> WORK TASK: The records below need to be repeated exactly, with every picture left out.

(Before-and-after page screenshots)
--- START ---

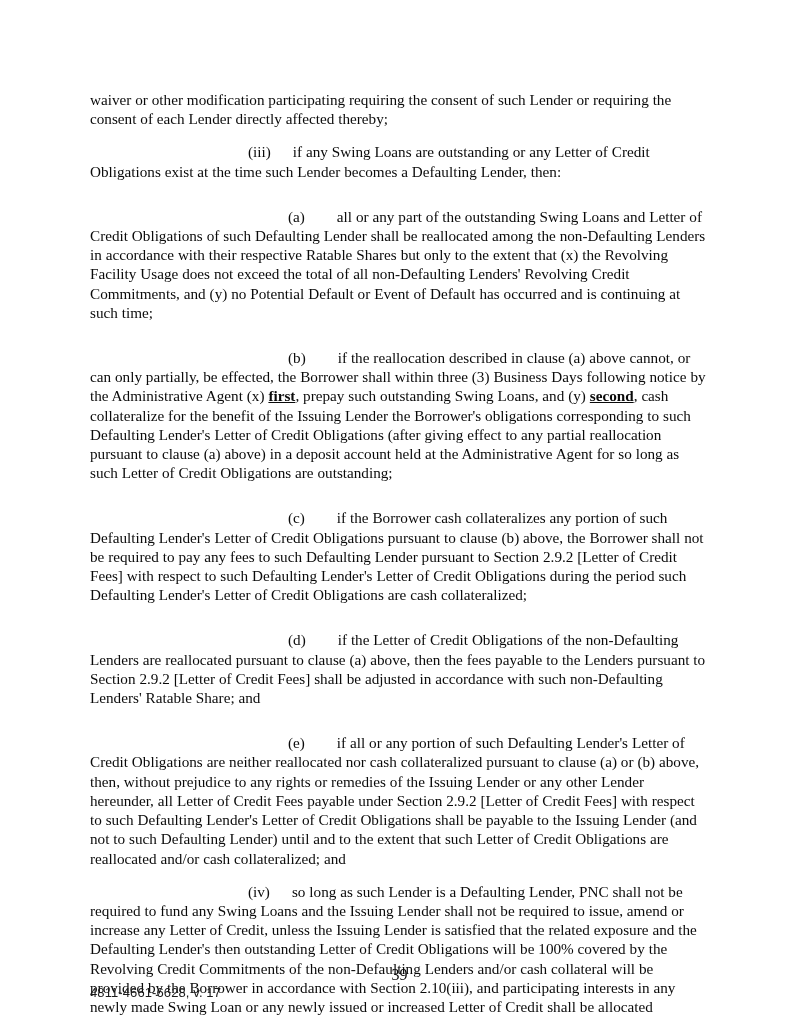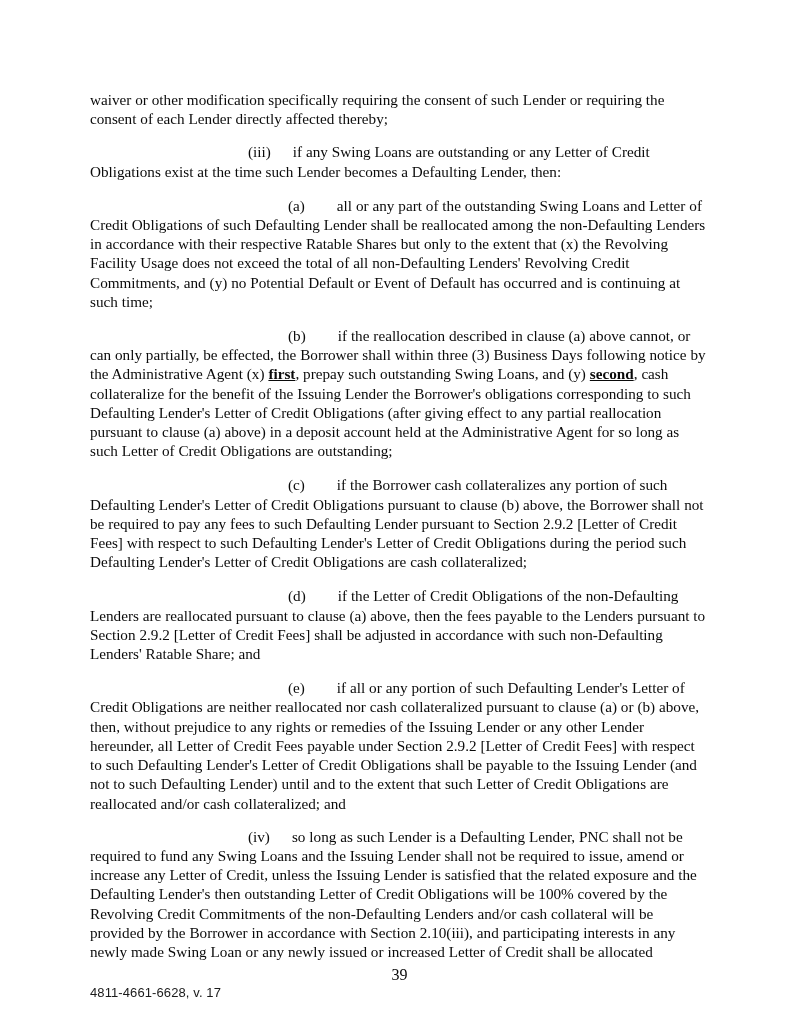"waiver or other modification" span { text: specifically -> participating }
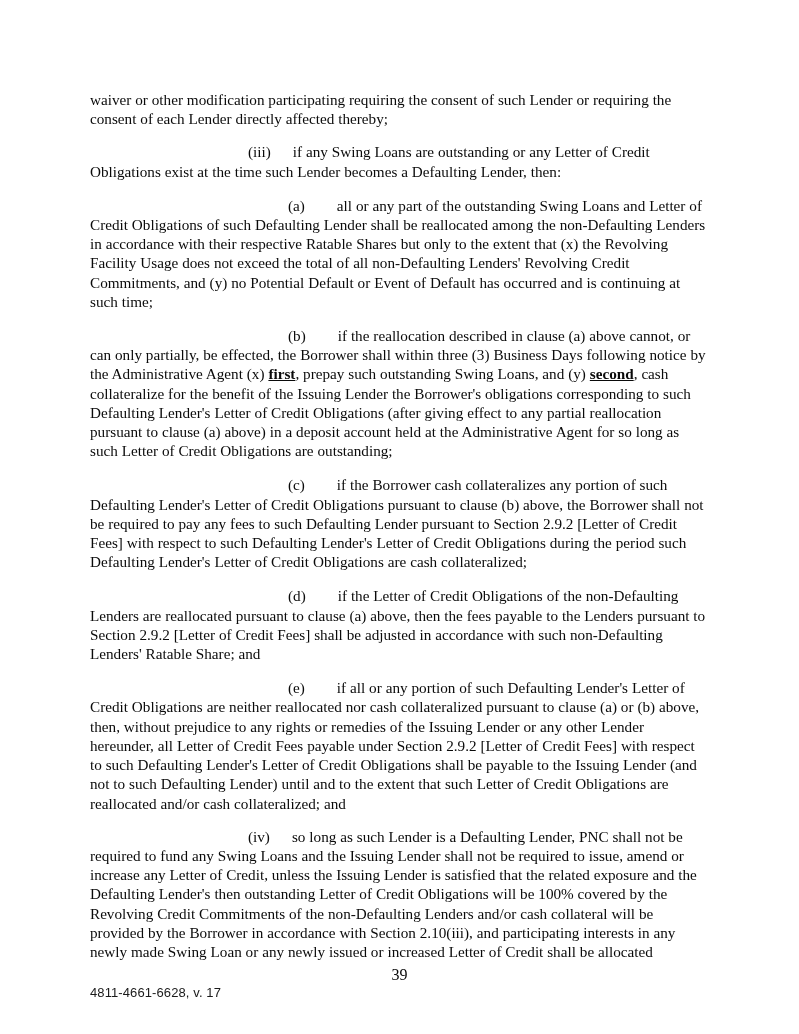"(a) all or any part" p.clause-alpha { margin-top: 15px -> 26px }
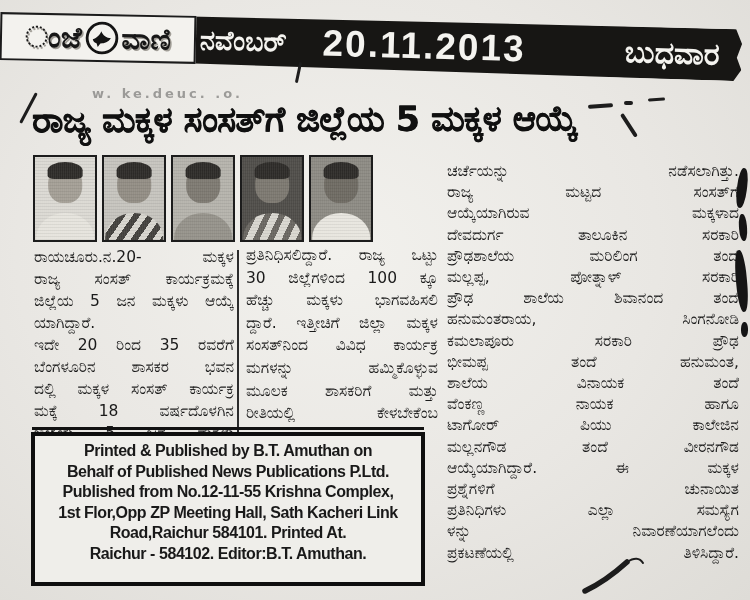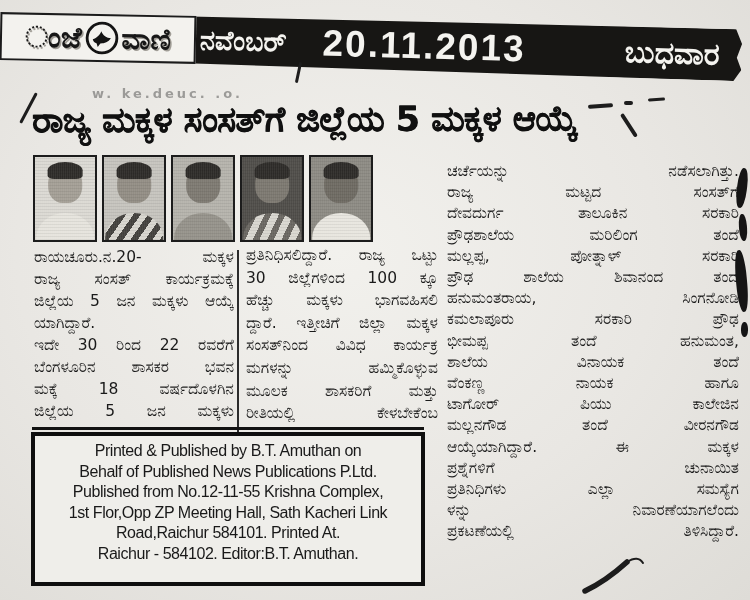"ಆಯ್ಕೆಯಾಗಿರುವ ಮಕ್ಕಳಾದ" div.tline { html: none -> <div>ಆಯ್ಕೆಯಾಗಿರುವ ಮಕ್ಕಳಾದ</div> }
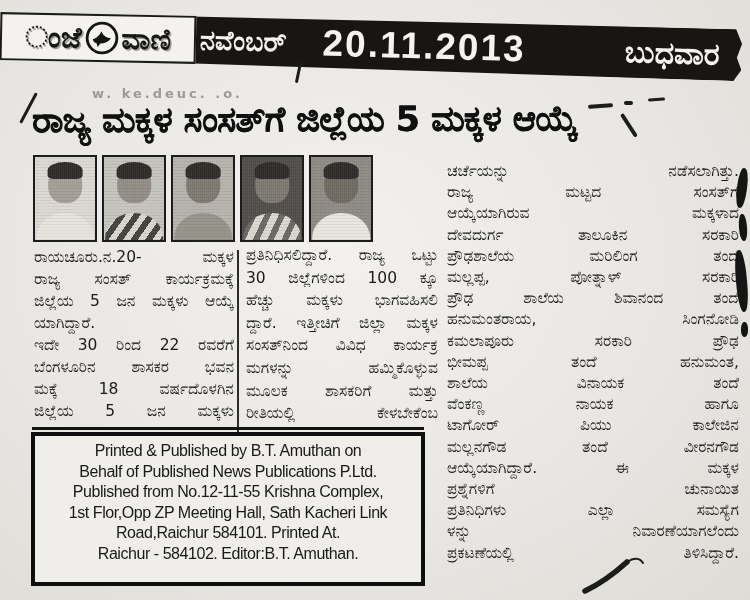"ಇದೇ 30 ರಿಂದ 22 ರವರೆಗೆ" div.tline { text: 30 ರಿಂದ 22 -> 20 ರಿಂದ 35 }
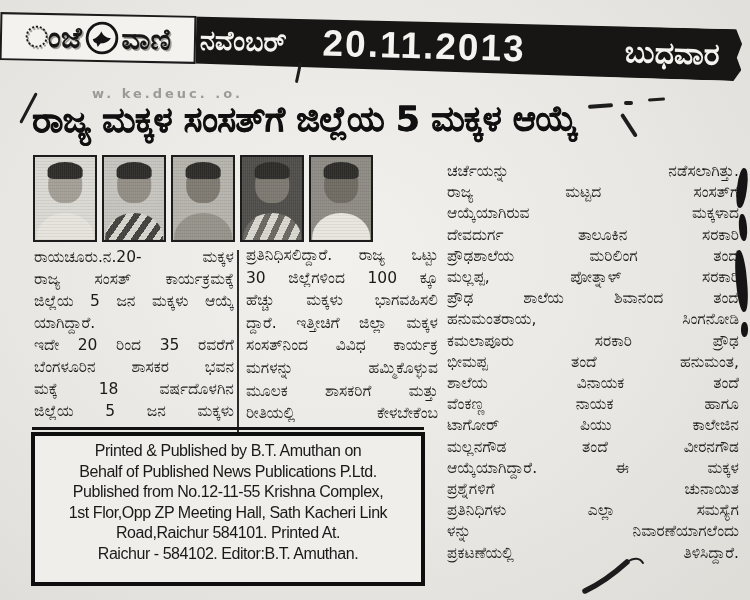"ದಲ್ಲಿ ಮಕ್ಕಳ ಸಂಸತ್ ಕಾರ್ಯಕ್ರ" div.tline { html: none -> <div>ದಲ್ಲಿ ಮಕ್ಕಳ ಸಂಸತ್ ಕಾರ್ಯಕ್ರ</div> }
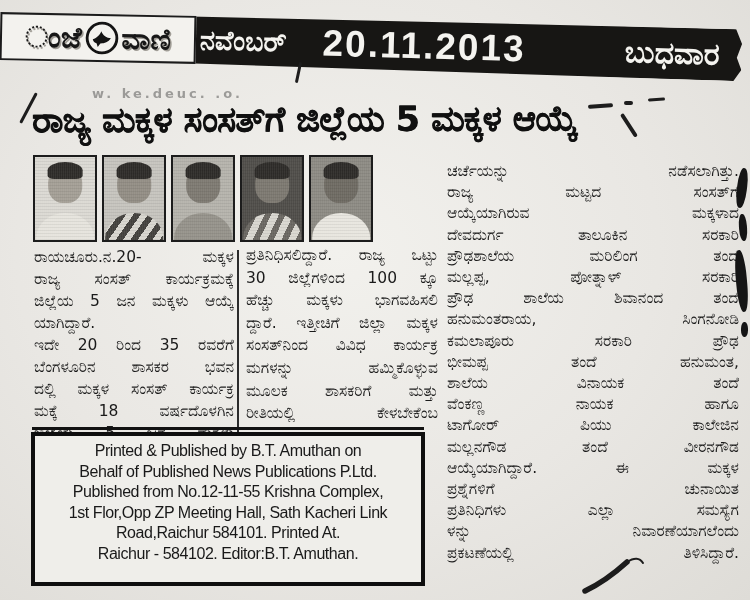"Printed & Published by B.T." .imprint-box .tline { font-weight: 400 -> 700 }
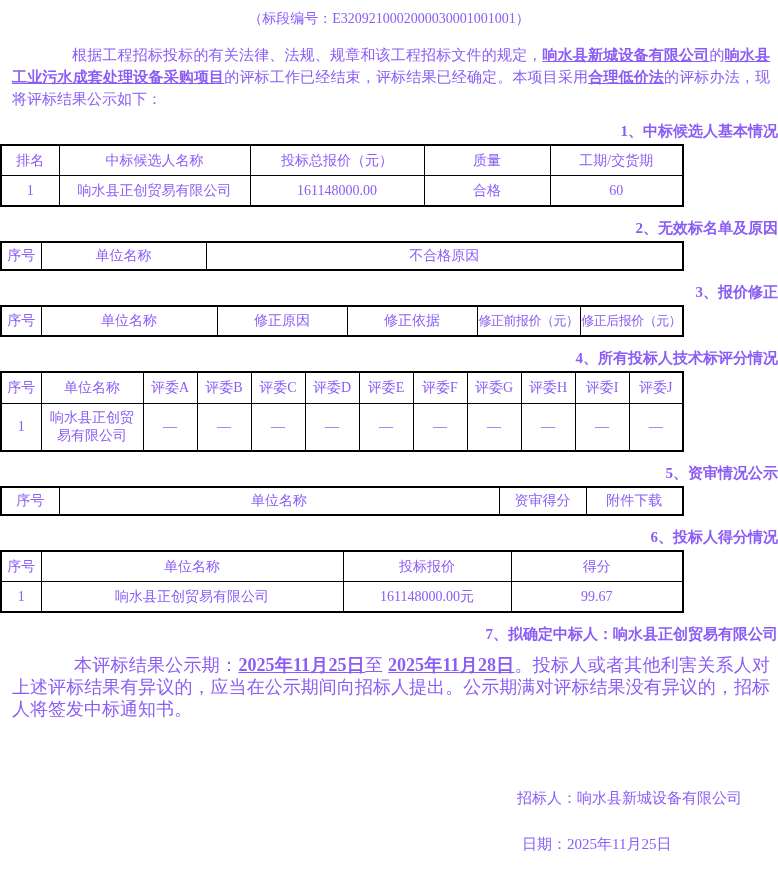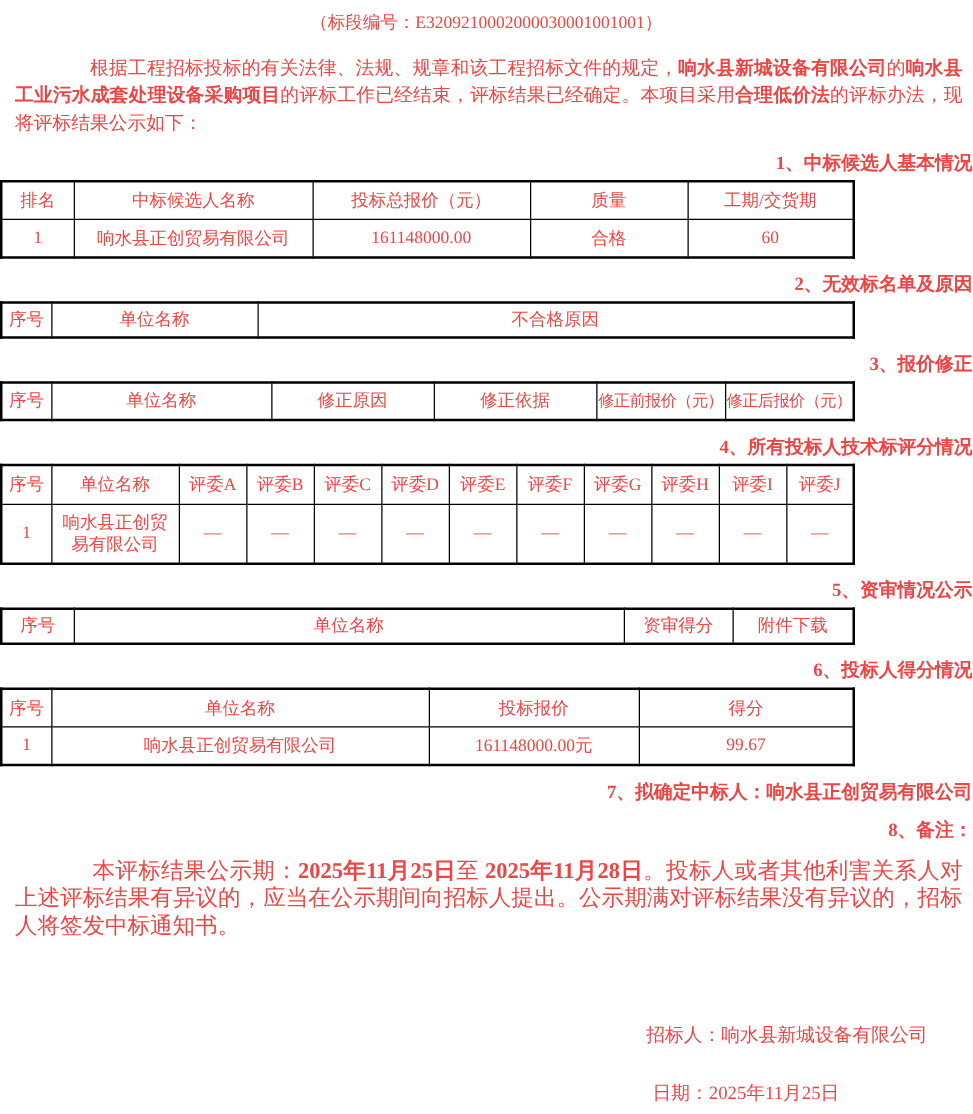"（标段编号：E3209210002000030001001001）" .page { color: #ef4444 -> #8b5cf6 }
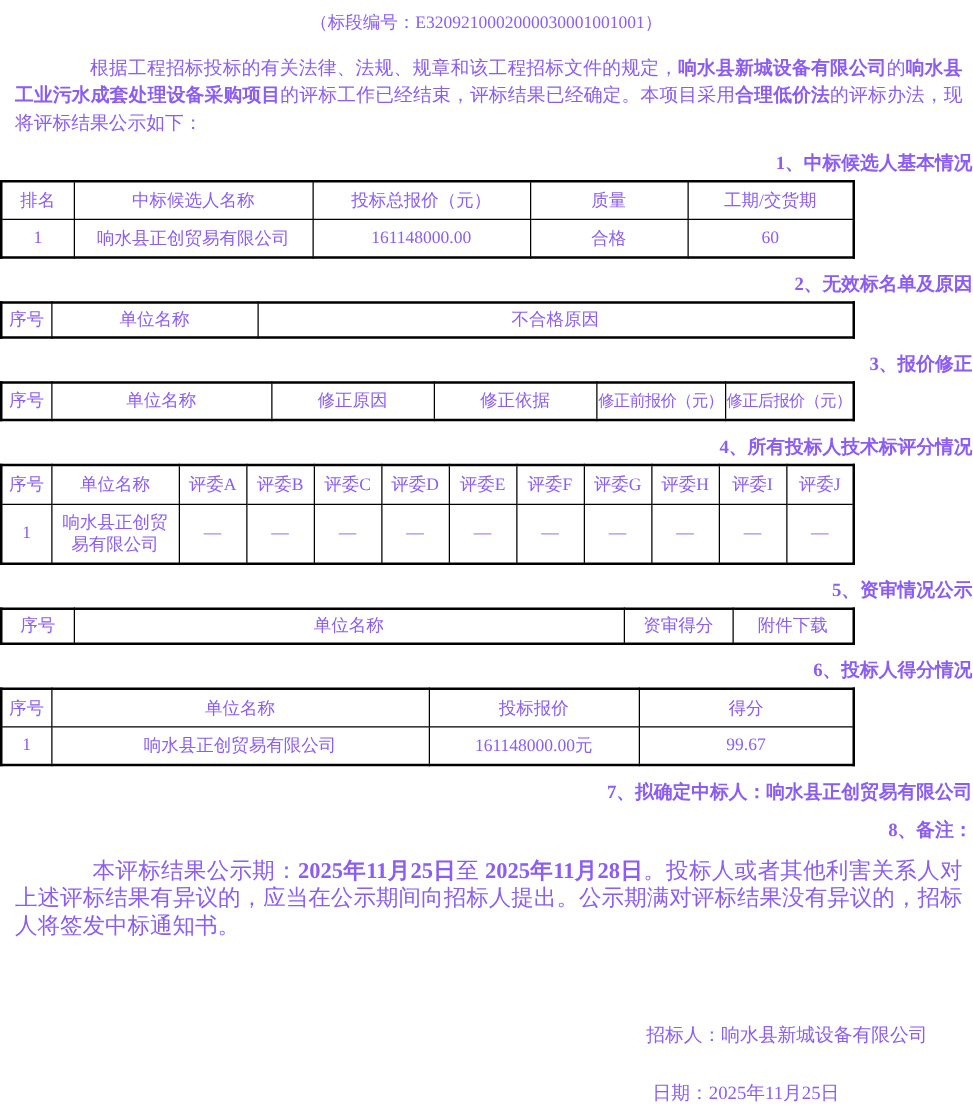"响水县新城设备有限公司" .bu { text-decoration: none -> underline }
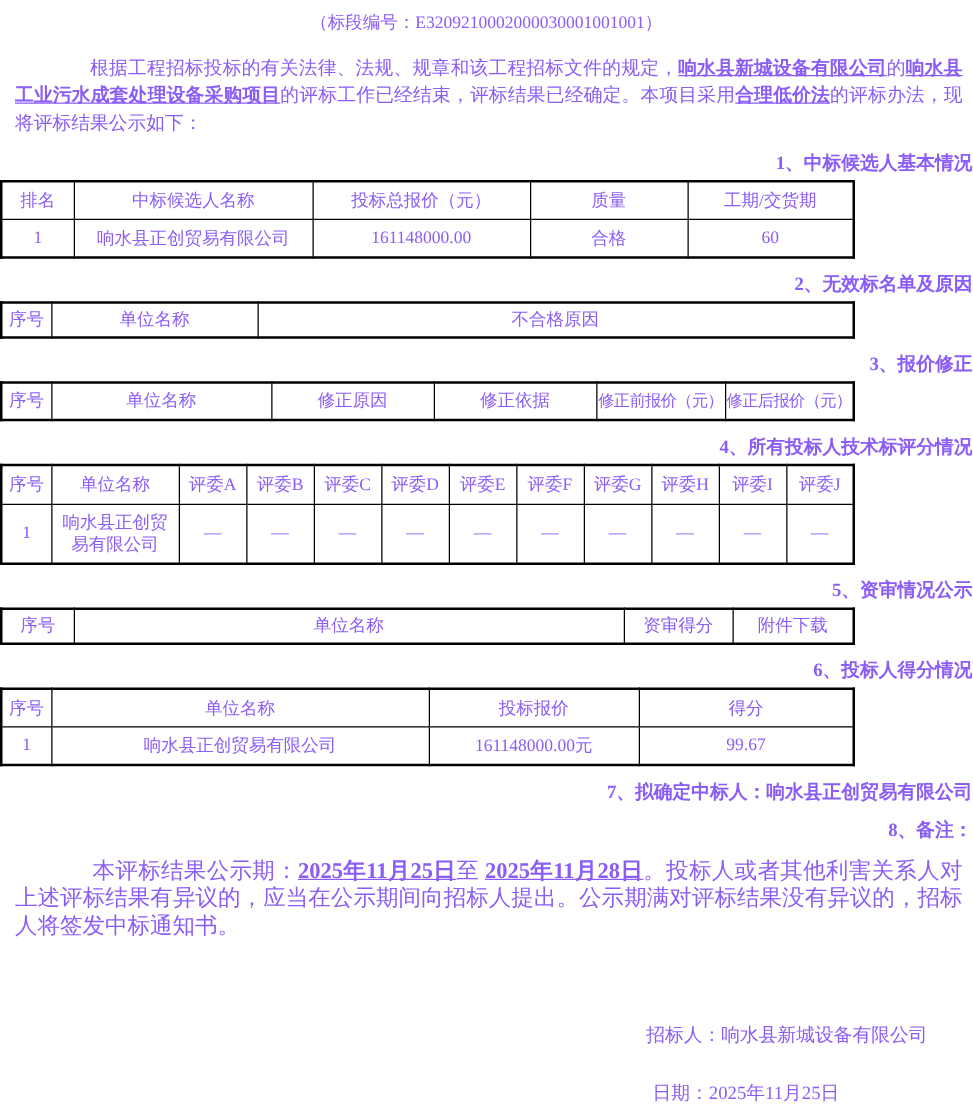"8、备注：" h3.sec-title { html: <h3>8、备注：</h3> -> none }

--- END ---

> FINISHED TASK:
"waiver or other modification" span { text: specifically -> participating }
"(a) all or any part" p.clause-alpha { margin-top: 15px -> 26px }
"ಆಯ್ಕೆಯಾಗಿರುವ ಮಕ್ಕಳಾದ" div.tline { html: none -> <div>ಆಯ್ಕೆಯಾಗಿರುವ ಮಕ್ಕಳಾದ</div> }
"ಇದೇ 30 ರಿಂದ 22 ರವರೆಗೆ" div.tline { text: 30 ರಿಂದ 22 -> 20 ರಿಂದ 35 }
"ದಲ್ಲಿ ಮಕ್ಕಳ ಸಂಸತ್ ಕಾರ್ಯಕ್ರ" div.tline { html: none -> <div>ದಲ್ಲಿ ಮಕ್ಕಳ ಸಂಸತ್ ಕಾರ್ಯಕ್ರ</div> }
"Printed & Published by B.T." .imprint-box .tline { font-weight: 400 -> 700 }
"（标段编号：E3209210002000030001001001）" .page { color: #ef4444 -> #8b5cf6 }
"响水县新城设备有限公司" .bu { text-decoration: none -> underline }
"8、备注：" h3.sec-title { html: <h3>8、备注：</h3> -> none }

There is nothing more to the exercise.